Ethiopian Embassy in London to host first coffee exhibition on Dec 17

December 16 - 2022

Coffee Geography Magazine


The Ethiopian Embassy in London is hosting the first Ethiopian Coffee Exhibition in London on December 17, 2022. The Embassy stated that it hosts Exhibition to expose  Ethiopian coffee to the world and coffee enthusiasts, buyers, traders, and connoisseurs in the U.K. 

The exhibition will consist of a traditional coffee ceremony, presentations, a cupping session, coffee tasting, and a display of coffee samples from Ethiopian coffee exporters. A maximum of 30 exhibitors are expected to attend the event.

The Kafa Zone of Ethiopia is known for its Biosphere Reserve. It is inside this area where Arabica Coffee was first discovered. And according to UNESCO, it is currently home to almost 5,000 wild Arabica coffee varieties. 

To brand and protect the uniqueness of Ethiopian coffee, growers, importers, and the Ethiopian government have initiated branding programs and trademark promotions in major coffee consuming markets.

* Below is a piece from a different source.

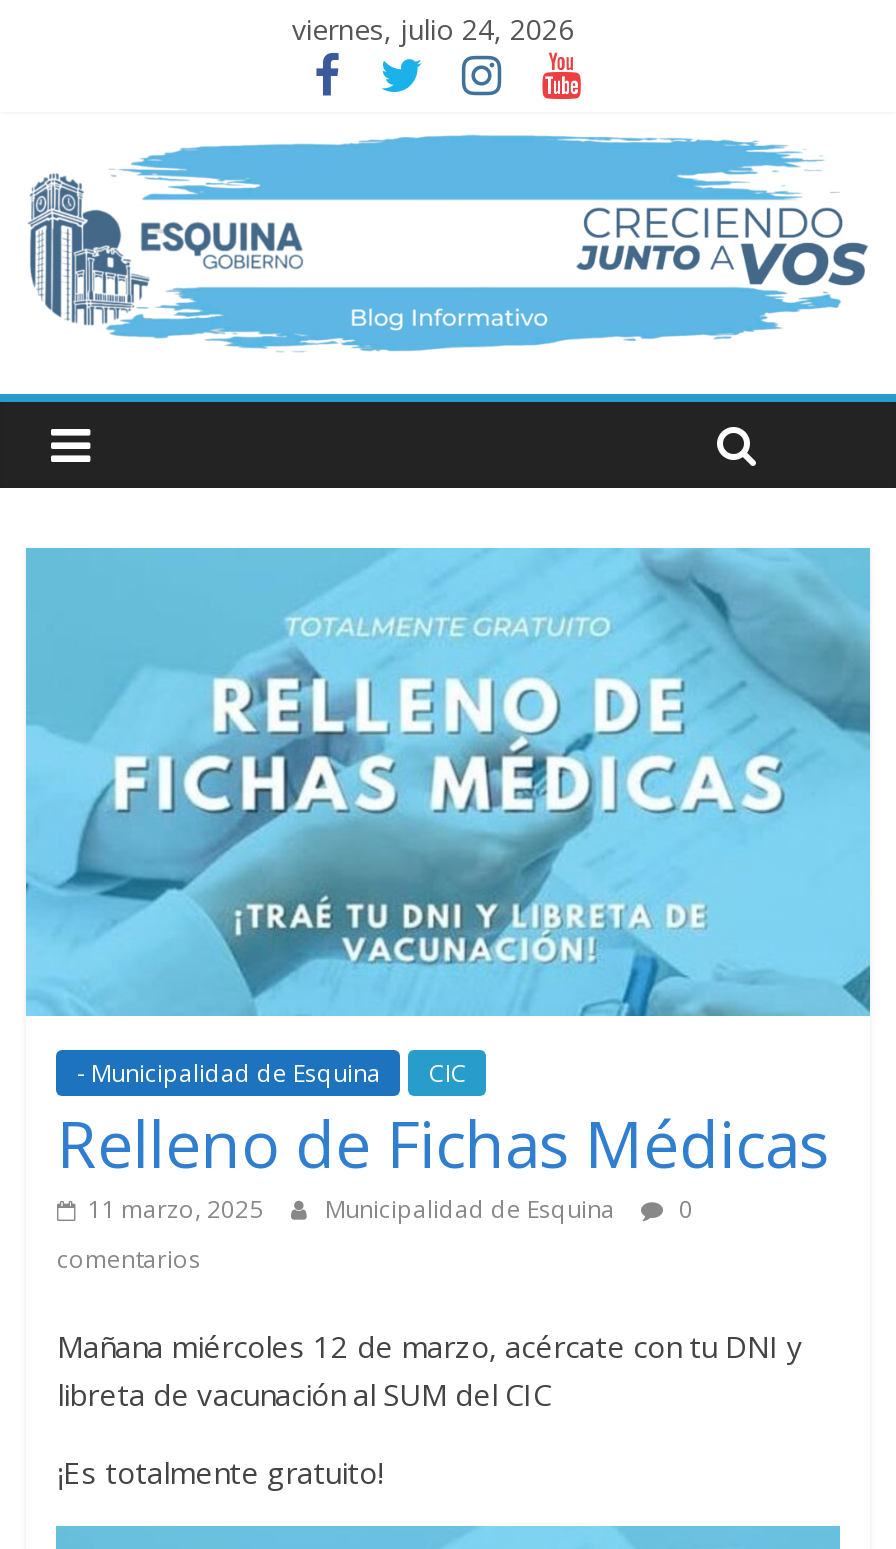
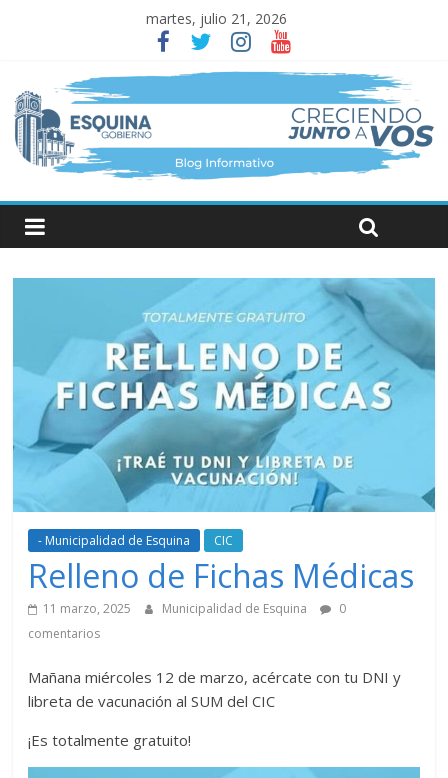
- viernes, julio 24, 2026
+ martes, julio 21, 2026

There are six major coffee regions in Ethiopia, whereas some sub-regions are identified also by their own names simply because they are trademarked. 

The six major regions which the trademarks included in them are:

• Sidamo: It is grown in the highlands between 4,920 and 7,220 feet above sea level. This means that the beans are considered “strictly high grown” (SHG) and have more time to gather nutrients from the soil that can result in a distinct flavor profile. 

• While it is included above, Yirgacheffe is too important not to include in this list. Yirgacheffe coffee is considered to be among the best coffee in the world. It is grown at roughly 2,000 meters and is wet-processed. 

• Guji zone coffee comes from southeastern Ethiopia. Heirloom varieties produce a full-flavored, strong coffee. The Guji coffee trademark was created in 2002. 

• Harar is another one of the oldest coffee beans that continue to be produced to this day. It is cultivated in Ethiopia’s Eastern highlands and is still sorted and processed by hand. It is generally thought to have hints of fruit, wine, and mocha in its flavor profile. Unlike Sidamo, it isn’t known for being extremely acidic but rather more balanced and full-bodied. 

• Coffee from Ginka is exclusively grown in the Bench Maji Zone of Ethiopia. They are therefore referred to as beans of a “single origin.” These small greyish coffee beans are known for a chocolate taste with hints of spice and wine and an especially appealing aroma. 

 • Limu coffee beans are wet-processed and known for low acidity. It comes from Limmu Sakka district (woredas) in the Oomia Region of Ethiopia. It is located west of Addis Ababa.

The coffee exhibition in London will give more exposure of the coffee beans to buyers in the U.K. The government of Ethiopia is working with roasters and importers to increase the production and export of the commodity in consideration of preserving natural coffee forests in the country.